IRUKANDJI JELLYFISH: The venom of this tiny creature is said to be 1000 times more powerful than that of the cobra! The Irukandji jellyfish can be found from north Queensland through to Western Australia from November to March. If you see one of these in the water, get out quick smart! Irukandji jellyfish measure just 5mm with a box-like squarish bell with stingers and hollow tentacles coming from each of the four corners.
TREATMENT: Luckily, the effect of a sting can take days before they are felt. If you are stung it's best to head to the hospital as soon as possible. The best prevention is to wear a stinger suit at all times during jelly season,
BOX JELLYFISH: These are considered to be the deadliest jellyfish known to man with enough venom to kill 60 adult humans! The sting of the box jellyfish has been compared to being branded with a red hot iron and victims can often drown from the shock of the pain alone. Pale blue and transparent in colour, Box jellies have a cube-like, bell shape and tentacles that can reach to three meters in length.

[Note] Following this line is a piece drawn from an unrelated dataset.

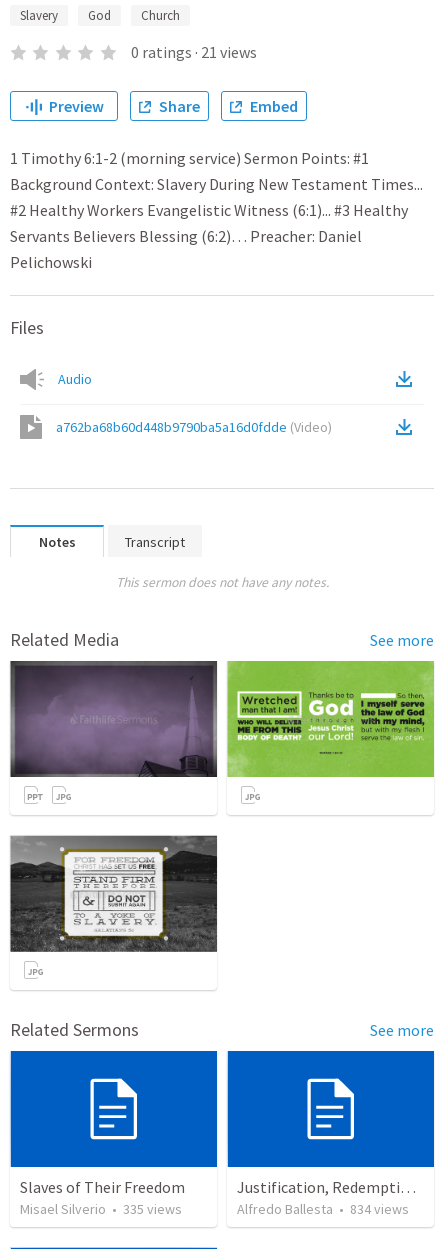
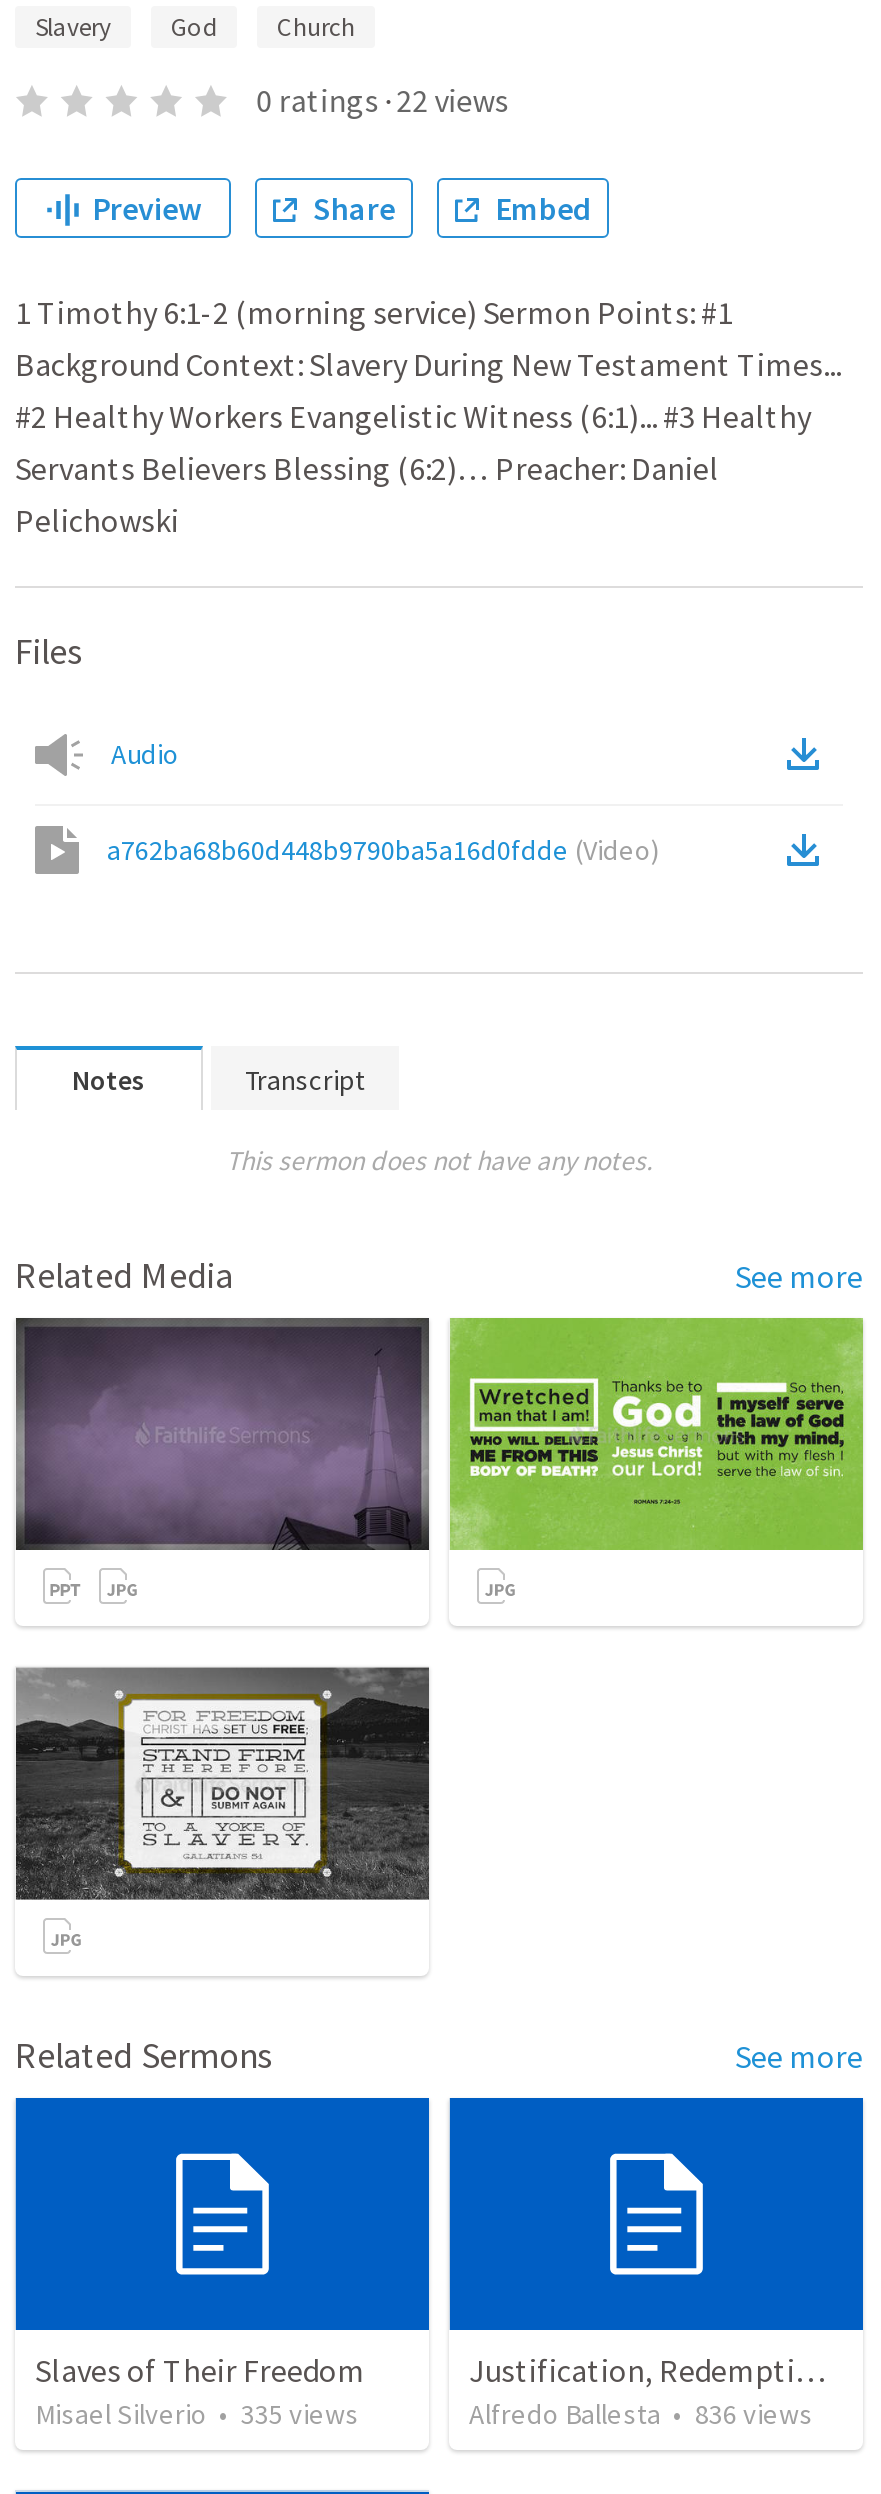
- 0 ratings · 21 views
+ 0 ratings · 22 views

- Alfredo Ballesta • 834 views
+ Alfredo Ballesta • 836 views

TREATMENT: Time is not on your side – the box jellyfish can cause death in a healthy adult in minutes. if somebody is stung they need to get to hospital fast, so call an ambulance as soon as possible. If available, vinegar can be applied to tentacles to deactivate the sting.
CONE SNAILS: Geography and Textile cones are both large types of snail that live on sand, rubble or under rocks. They are found from north Western Australia to southern Queensland. They prey on fish and are highly venomous, so if you see one and you get the urge to pick it up, just don’t! Treatment: Quick response is vital, get someone to call an ambulance fast if you have been stung. Try not to move the area affected to stop the spread of the poison.
FIRE CORALS: Although known mainly as stinging or fire corals, these organisms are in fact closer related to the jellyfish or other stinging anemones. They have a bright yellow-green and brown skeletal covering and are found in tropical waters. They are not deadly but the sting will certainly cause pain, a red rash and itching. Treatment: Rinse with seawater, not freshwater which will increase pain. Remove any parts of the fire coral with tweezers and try not to move area affected.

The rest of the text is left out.